── Available records

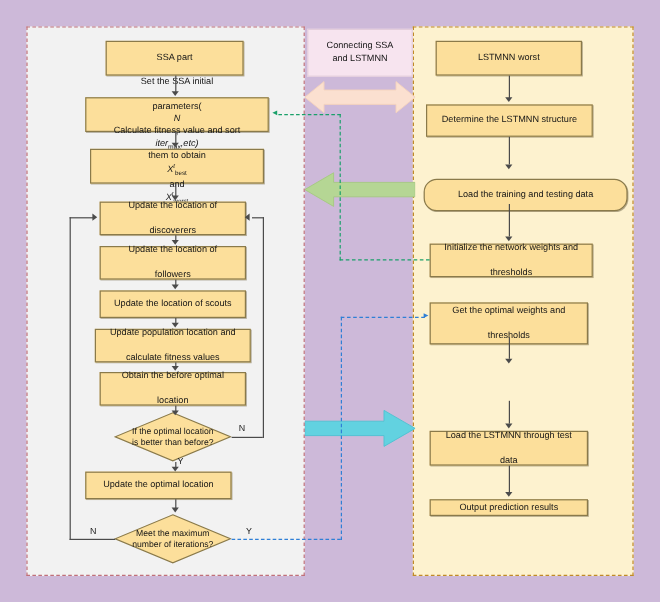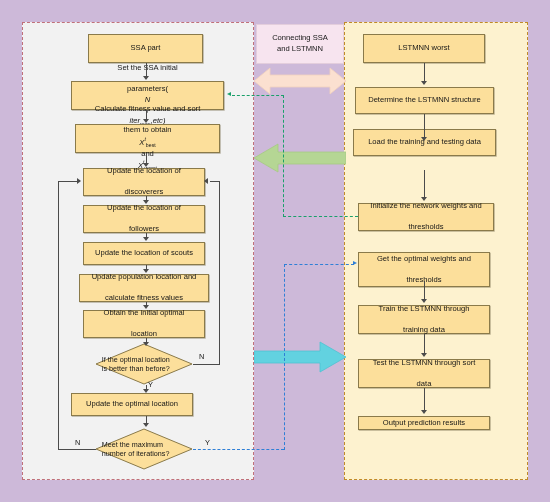--- a/index.html
+++ b/index.html
@@ -43,21 +43,21 @@
   
   .diamond{
     position:absolute;
     display:flex;align-items:center;justify-content:center;
   }
   .diamond .dshape{
     position:absolute;left:0;top:0;width:100%;height:100%;
   }
   .diamond .dtext{
     position:relative;z-index:2;
-    font-size:7.2px;line-height:1.32;color:#161616;
+    font-size:7.2px;line-height:1.32;text-align:center;color:#161616;
     width:86%;
   }
 
   
   .vline{position:absolute;width:1px;background:#4b4b4b;}
   .hline{position:absolute;height:1px;background:#4b4b4b;}
 
   .arrowhead-down{
     position:absolute;width:0;height:0;
     border-left:3px solid transparent;border-right:3px solid transparent;
@@ -166,21 +166,21 @@
 
   <div class="node" style="left:79px;top:274px;width:130px;height:28px;">
     <span>
       <span>Update population location and</span><br>
       <span>calculate fitness values</span>
     </span>
   </div>
 
   <div class="node" style="left:83px;top:310px;width:122px;height:28px;">
     <span>
-      <span>Obtain the initial optimal</span><br>
+      <span>Obtain the before optimal</span><br>
       <span>location</span>
     </span>
   </div>
 
   <div class="diamond" style="left:95px;top:343px;width:98px;height:42px;">
     <svg class="dshape" viewBox="0 0 98 42">
       <polygon points="49,1 97,21 49,41 1,21" fill="#fcdf9b" stroke="#8a7a4a" stroke-width="1"></polygon>
     </svg>
     <div class="dtext">
       <span>If the optimal location</span><br>
@@ -203,48 +203,42 @@
   </div>
 
   <div class="node" style="left:363px;top:34px;width:122px;height:29px;">
     <span>LSTMNN worst</span>
   </div>
 
   <div class="node" style="left:355px;top:87px;width:139px;height:27px;">
     <span>Determine the LSTMNN structure</span>
   </div>
 
-  <div class="node" style="left:353px;top:129px;width:143px;height:27px;">
+  <div class="node" style="left:353px;top:149px;width:170px;height:27px;border-radius:11px;">
     <span>Load the training and testing data</span>
   </div>
 
   <div class="node" style="left:358px;top:203px;width:136px;height:28px;align-items:center;">
     <span>
       <span>Initialize the network weights and</span><br>
       <span>thresholds</span>
     </span>
   </div>
 
   <div class="node" style="left:358px;top:252px;width:132px;height:35px;">
     <span>
       <span>Get the optimal weights and</span><br>
       <span>thresholds</span>
     </span>
   </div>
 
-  <div class="node" style="left:358px;top:305px;width:132px;height:29px;">
-    <span>
-      <span>Train the LSTMNN through</span><br>
-      <span>training data</span>
-    </span>
-  </div>
 
   <div class="node" style="left:358px;top:359px;width:132px;height:29px;">
     <span>
-      <span>Test the LSTMNN through sort</span><br>
+      <span>Load the LSTMNN through test</span><br>
       <span>data</span>
     </span>
   </div>
 
   <div class="node" style="left:358px;top:416px;width:132px;height:14px;">
     <span>Output prediction results</span>
   </div>
 
   <div class="vline" style="left:146px;top:63px;height:14px;"></div>
   <div class="arrowhead-down" style="left:143px;top:76px;"></div>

────

- Task to carry out -
Output the data above exactly. Drop every picture.

- Answer section -
--- a/index.html
+++ b/index.html
@@ -43,21 +43,21 @@
   
   .diamond{
     position:absolute;
     display:flex;align-items:center;justify-content:center;
   }
   .diamond .dshape{
     position:absolute;left:0;top:0;width:100%;height:100%;
   }
   .diamond .dtext{
     position:relative;z-index:2;
-    font-size:7.2px;line-height:1.32;color:#161616;
+    font-size:7.2px;line-height:1.32;text-align:center;color:#161616;
     width:86%;
   }
 
   
   .vline{position:absolute;width:1px;background:#4b4b4b;}
   .hline{position:absolute;height:1px;background:#4b4b4b;}
 
   .arrowhead-down{
     position:absolute;width:0;height:0;
     border-left:3px solid transparent;border-right:3px solid transparent;
@@ -166,21 +166,21 @@
 
   <div class="node" style="left:79px;top:274px;width:130px;height:28px;">
     <span>
       <span>Update population location and</span><br>
       <span>calculate fitness values</span>
     </span>
   </div>
 
   <div class="node" style="left:83px;top:310px;width:122px;height:28px;">
     <span>
-      <span>Obtain the initial optimal</span><br>
+      <span>Obtain the before optimal</span><br>
       <span>location</span>
     </span>
   </div>
 
   <div class="diamond" style="left:95px;top:343px;width:98px;height:42px;">
     <svg class="dshape" viewBox="0 0 98 42">
       <polygon points="49,1 97,21 49,41 1,21" fill="#fcdf9b" stroke="#8a7a4a" stroke-width="1"></polygon>
     </svg>
     <div class="dtext">
       <span>If the optimal location</span><br>
@@ -203,48 +203,42 @@
   </div>
 
   <div class="node" style="left:363px;top:34px;width:122px;height:29px;">
     <span>LSTMNN worst</span>
   </div>
 
   <div class="node" style="left:355px;top:87px;width:139px;height:27px;">
     <span>Determine the LSTMNN structure</span>
   </div>
 
-  <div class="node" style="left:353px;top:129px;width:143px;height:27px;">
+  <div class="node" style="left:353px;top:149px;width:170px;height:27px;border-radius:11px;">
     <span>Load the training and testing data</span>
   </div>
 
   <div class="node" style="left:358px;top:203px;width:136px;height:28px;align-items:center;">
     <span>
       <span>Initialize the network weights and</span><br>
       <span>thresholds</span>
     </span>
   </div>
 
   <div class="node" style="left:358px;top:252px;width:132px;height:35px;">
     <span>
       <span>Get the optimal weights and</span><br>
       <span>thresholds</span>
     </span>
   </div>
 
-  <div class="node" style="left:358px;top:305px;width:132px;height:29px;">
-    <span>
-      <span>Train the LSTMNN through</span><br>
-      <span>training data</span>
-    </span>
-  </div>
 
   <div class="node" style="left:358px;top:359px;width:132px;height:29px;">
     <span>
-      <span>Test the LSTMNN through sort</span><br>
+      <span>Load the LSTMNN through test</span><br>
       <span>data</span>
     </span>
   </div>
 
   <div class="node" style="left:358px;top:416px;width:132px;height:14px;">
     <span>Output prediction results</span>
   </div>
 
   <div class="vline" style="left:146px;top:63px;height:14px;"></div>
   <div class="arrowhead-down" style="left:143px;top:76px;"></div>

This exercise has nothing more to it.